To study whether the urinary 1-hydroxypyrene (1-OHP) could be the biomarker of atmospheric PAHs, a small-scale pilot study was carried out on the relation of 1-OHP vs PAHs with the traffic policemen in Beijing of smokers and nonsmokers to be subgroups in both the exposure and control groups. Both the PAHs and 1-OHP were analyzed with high performance liquid chromatography (HPLC). The ambient concentrations of PAHs were different at the different sites (the average sum of PAHs (TPAH) were 12.36, 16.27, 18.37 ng/m(3) at the suburban residential, police station and high traffic area, respectively.), but considerably lower than the personal-exposure concentrations (the average TPAH were 65.84 and 47.28 ng/m(3) for patrol cars and inspection station, respectively). Pyrene was correlated well with BaP and the summed PAHs (TPAH), with the correlation coefficients (R) of 0.79, 0.87 for ambient level and 0.92, 0.96 for personal exposure, respectively.
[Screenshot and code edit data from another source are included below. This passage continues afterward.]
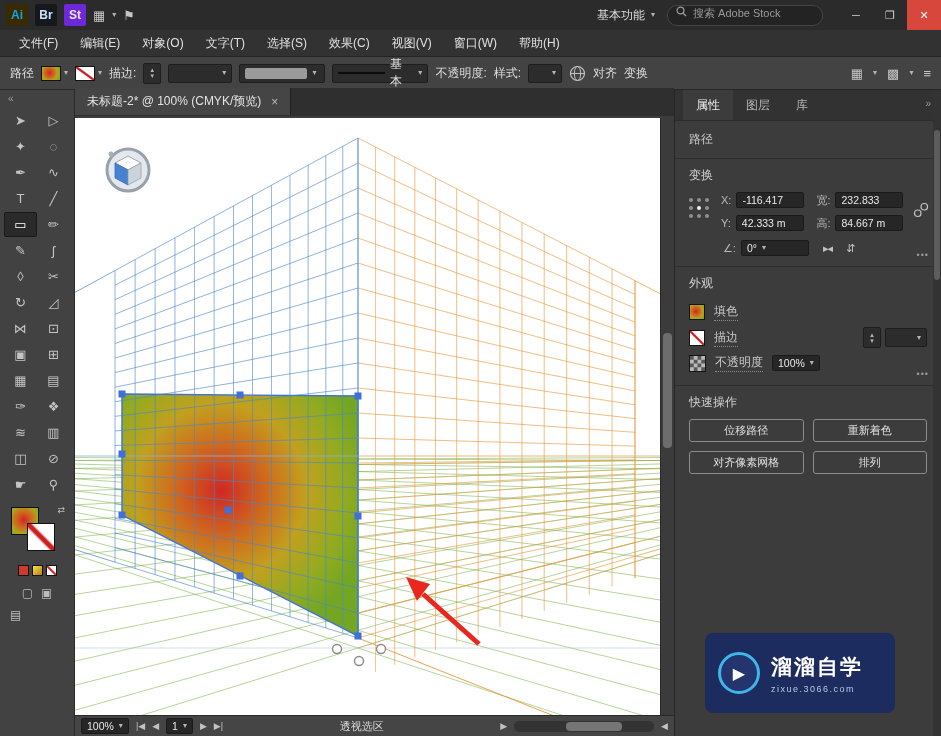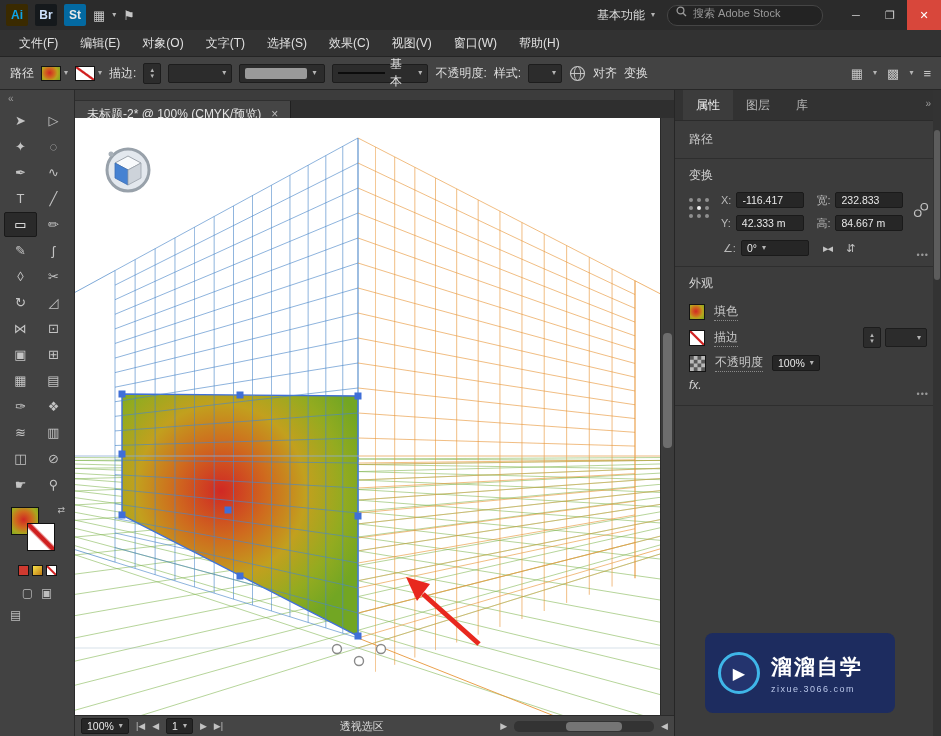"St" .badge.st { background: #0369a1 -> #6d28d9 }
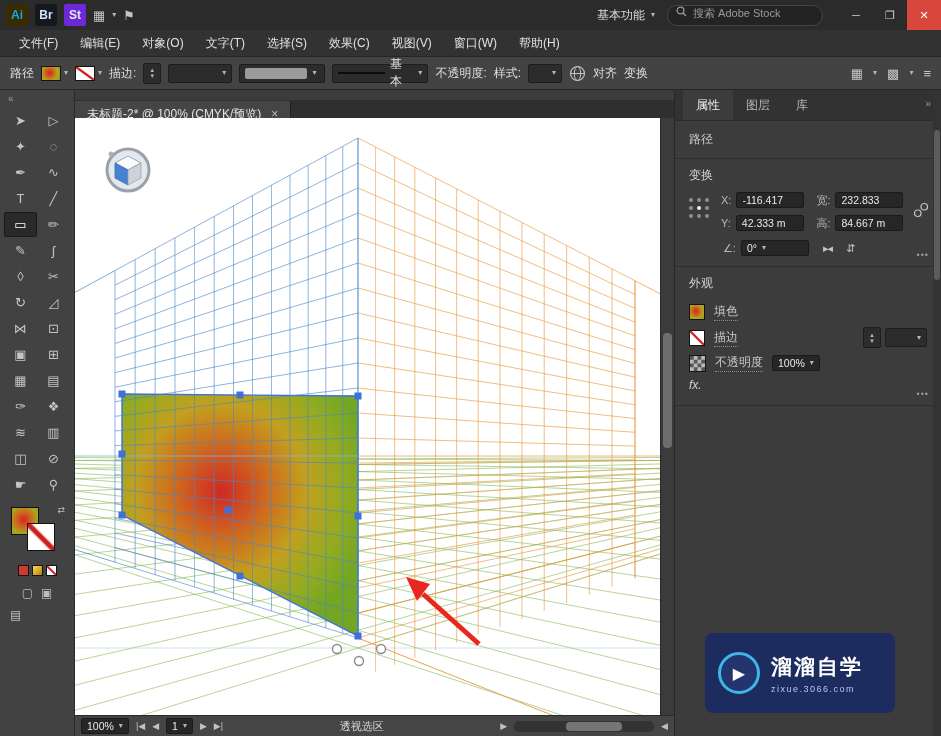"未标题-2* @ 100% (CMYK/预览)" .tabbar { align-items: center -> flex-start; top: 100px -> 88px }
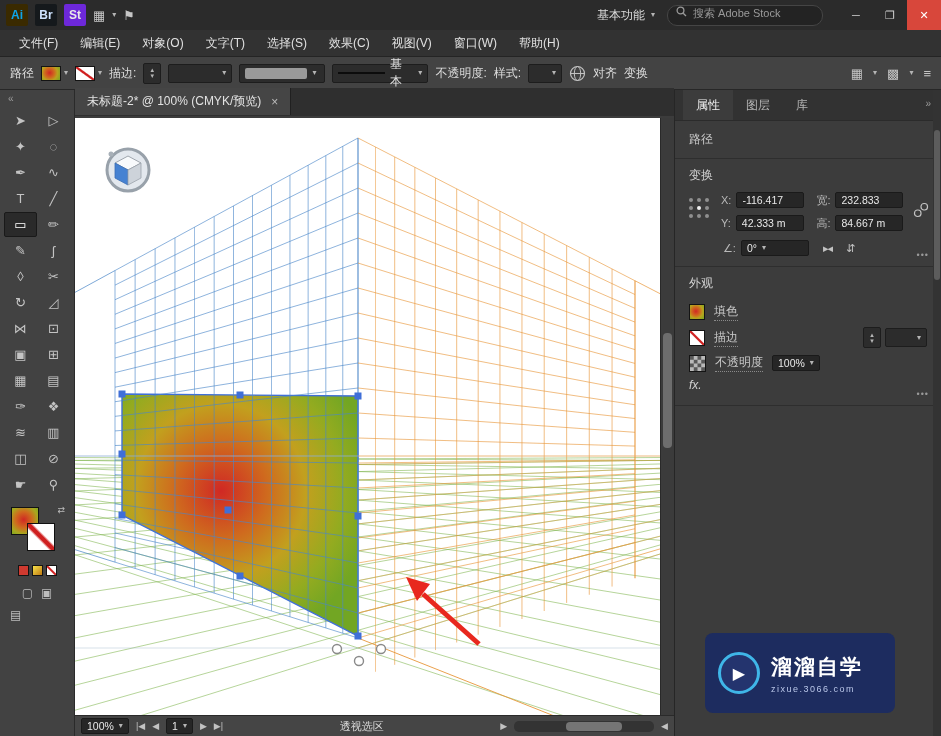"fx." div.app-row { html: <div> <span>fx.</span> </div> -> none }
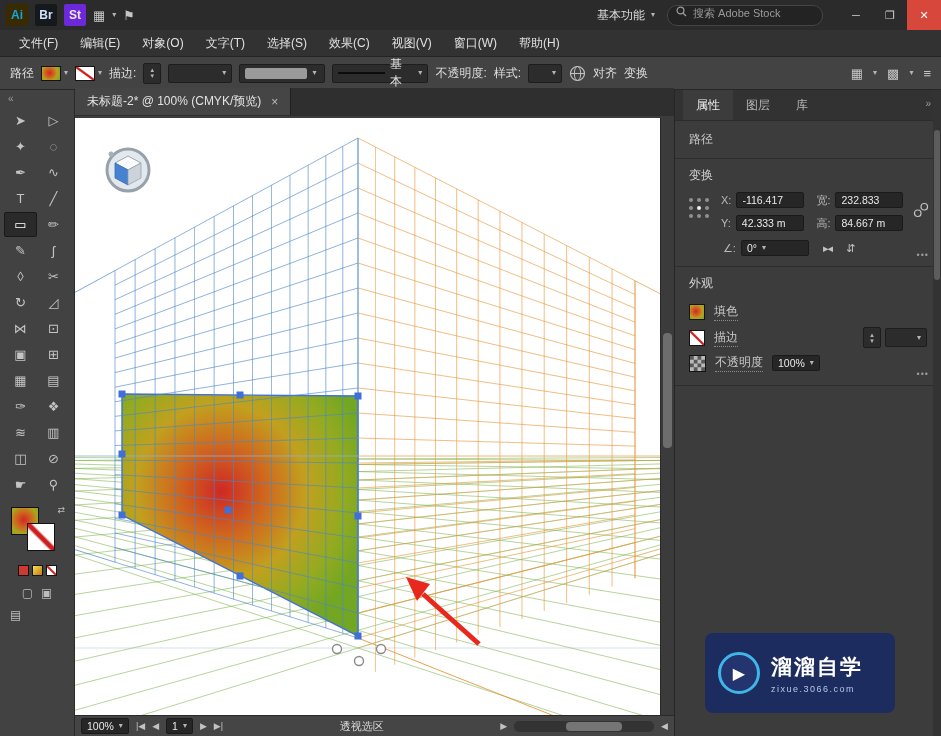"快速操作" div.psec { html: none -> <div> <div>快速操作</div> <div> <button>位移路径</button> <button>重新着色</button> <button>对齐像素网格</button> <button>排列</button> </div> </div> }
The average of 1-hydroxypyrene of smokers and nonsmokers were 0.39, 0.15 mumol/mol creatinine in control group and 0.57, 0.33 mumol/mol creatinine in exposure group, respectively. The better correlation of pyrene to BaP and TPAH especially for personal exposure samples indicated that the probability of urinary 1-hydroxypyrene, the metabolite of pyrene, to be the biomarker of total PAH. Nonsmokers in the exposure and control groups had indistinguishable levels of 1-OHP, presumably because the ambient levels of pyrene were so similar (the average were 3.25, 3.20 ng/m(3) at the police station and high traffic area, respectively.). Smokers in the control group had significantly higher 1-OHP than that of the nonsmokers, but showed indistinguishable differences in the exposure group. These results suggested that urinary 1-OHP could be a biomarker of PAHs only when the level of PAHs was at a relatively higher level. Smoking as an important influencing factor need to be controlled carefully.